Civil Service Pay - It's time to fight!

By Carmel Gates, Chair, Civil Service Group NIPSA (Personal Capacity)

IT'S TIME to fight! That's the message coming from thousands of civil servants, across Northern Ireland, who are living on poverty wages. After three years of insulting pay offers, there has been an explosion of anger against a pay offer that really amounts to a further cut in actual pay rates. Peter Hain, the Secretary of State, feigned shock when he learned that the increase in the minimum wage to 5.05 per hour from 1 October meant that thousand of civil servants would be below the legal limit. It beggars belief that it was only some last minute fancy footwork by payroll workers that saved the government from breaking its own laws.

To add insult to injury, civil servants are well aware that if they worked in Peter Hain's other fiefdom, Wales, where he is also Secretary of State, they would have been earning more than 6 per hour since April 2004, for doing exactly the same job.

The 2005 pay offer to NI civil servants is 0.20%. Not even a quarter percent! Since 2002, many civil servants have received a total of 2% increases. Over that same period, inflation has gone up by almost 9.5%, which means that workers would need a 7.5% increase this year, just to stand still and that's without taking account of the 19% hike in domestic rates and the spiralling cost of gas, petrol, oil and everything else.

Workers are now saying "Enough is enough!" and are prepared to fight. If this government is allowed to impose a pay increase of 0.2% this year, then next year we will witness even bigger pay cuts. But civil servants have learned the lessons of the last dispute - the clear message is that neither selective action nor a few days of strike action will be enough to win.

Workers are now preparing themselves for the only action that can beat this government - an all-out strike.
An all-out strike has never happened in the Northern Ireland Civil Service and would bring the country to a standstill. It will be a difficult decision for many workers to make, but many are already contemplating the worst and have made enquiries about deferring mortgage and loan payments in preparation for the battle. Many have already made up their minds and although they cannot afford to lose pay through strike action, they are also very clear that they cannot afford not to fight.

If we are forced to take all out action, an appeal must go out to the rest of the trade union movement to give all possible support, including solidarity action if necessary. By standing together, united and determined, we can force the government to back down, just as they did over pensions.

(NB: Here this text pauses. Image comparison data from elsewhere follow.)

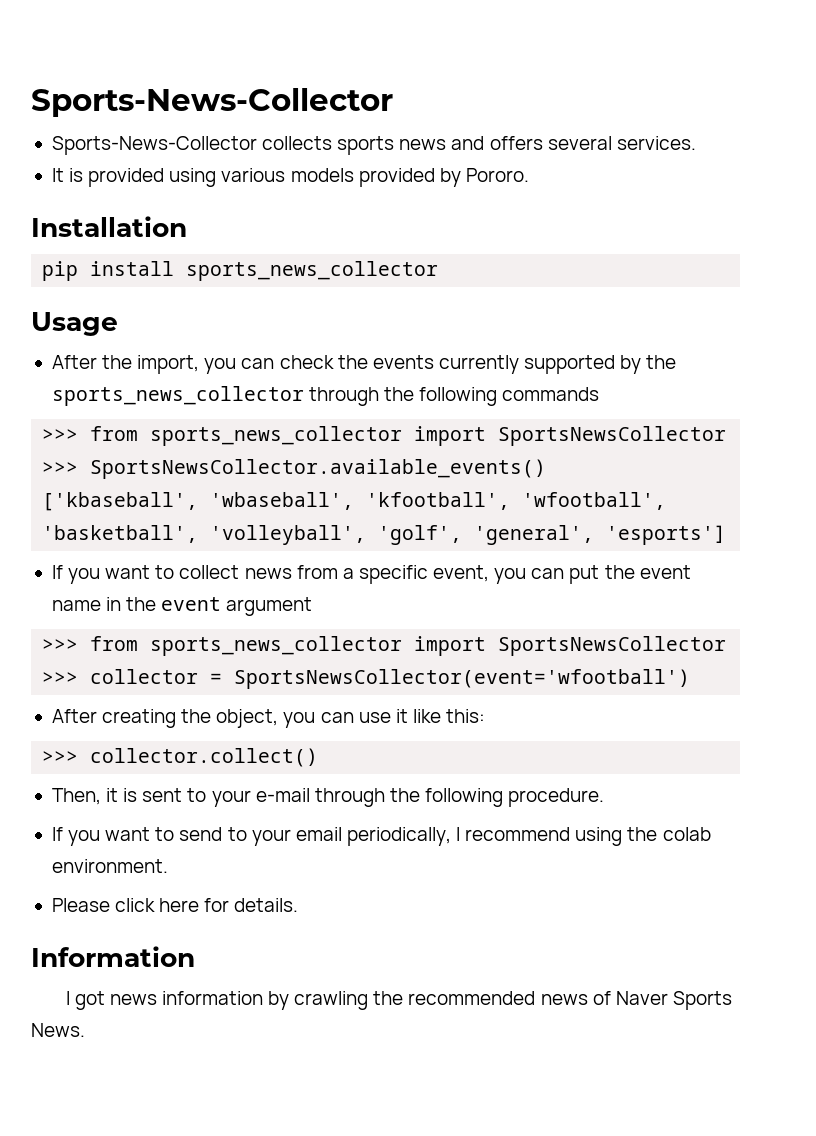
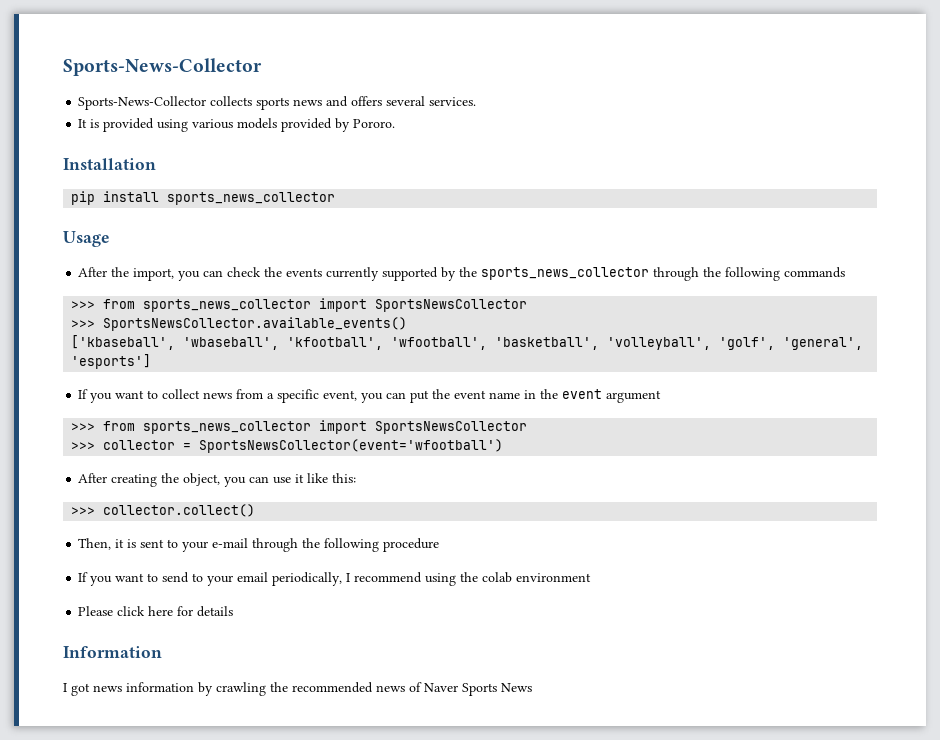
- Then, it is sent to your e-mail through the following procedure.
+ Then, it is sent to your e-mail through the following procedure
- If you want to send to your email periodically, I recommend using the colab environment.
+ If you want to send to your email periodically, I recommend using the colab environment
- Please click here for details.
+ Please click here for details
- I got news information by crawling the recommended news of Naver Sports News.
+ I got news information by crawling the recommended news of Naver Sports News

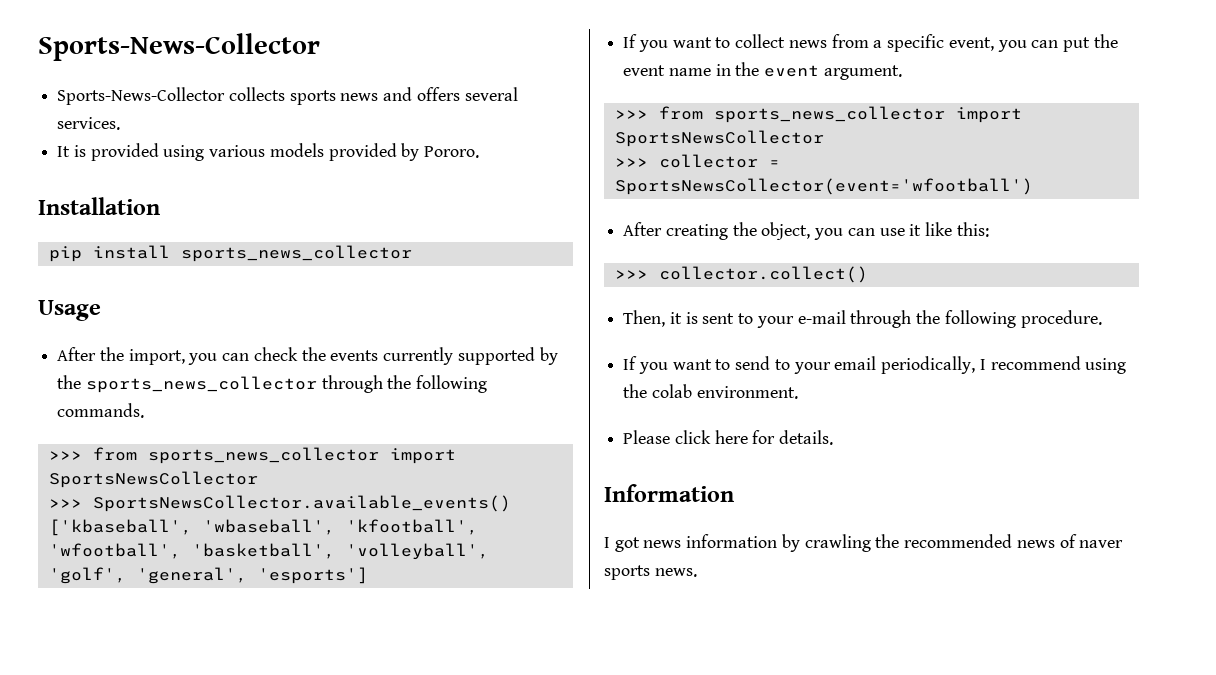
- After the import, you can check the events currently supported by the sports_news_collector through the following commands
+ After the import, you can check the events currently supported by the sports_news_collector through the following commands.
- If you want to collect news from a specific event, you can put the event name in the event argument
+ If you want to collect news from a specific event, you can put the event name in the event argument.
- Then, it is sent to your e-mail through the following procedure
+ Then, it is sent to your e-mail through the following procedure.
- If you want to send to your email periodically, I recommend using the colab environment
+ If you want to send to your email periodically, I recommend using the colab environment.
- Please click here for details
+ Please click here for details.
- I got news information by crawling the recommended news of Naver Sports News
+ I got news information by crawling the recommended news of naver sports news.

"I'm treated like a glorified skivvy"

Clare, who has worked in the Child Support Agency as an administrative assistant for nearly four years and earns 5.12 an hour (seven pence more than the minimum wage!), spoke to The Socialist.

Her initial reaction to the pay "offer" which would give her a paltry 23 per month, was unprintable.

She described the "offer" as "an insult. I am already treated badly as an AA as I am at the lowest grade in the Civil Service and bosses treat you as a glorified skivvy. The pay offer for AAs' is lower than for the rest of the grades and this from the government that claims it wants to abolish low pay!

"Even my daughter who has a Saturday job in a photograph shop gets paid more than me. I have to do a part time job at the weekend just to make ends meet."

Commenting on the likely strike action, she said: "This time we need to learn the lessons of the last strike which the union made a mess of. People wanted to go out on all out industrial action then and didn't get the chance. We need much more determined leadership this time."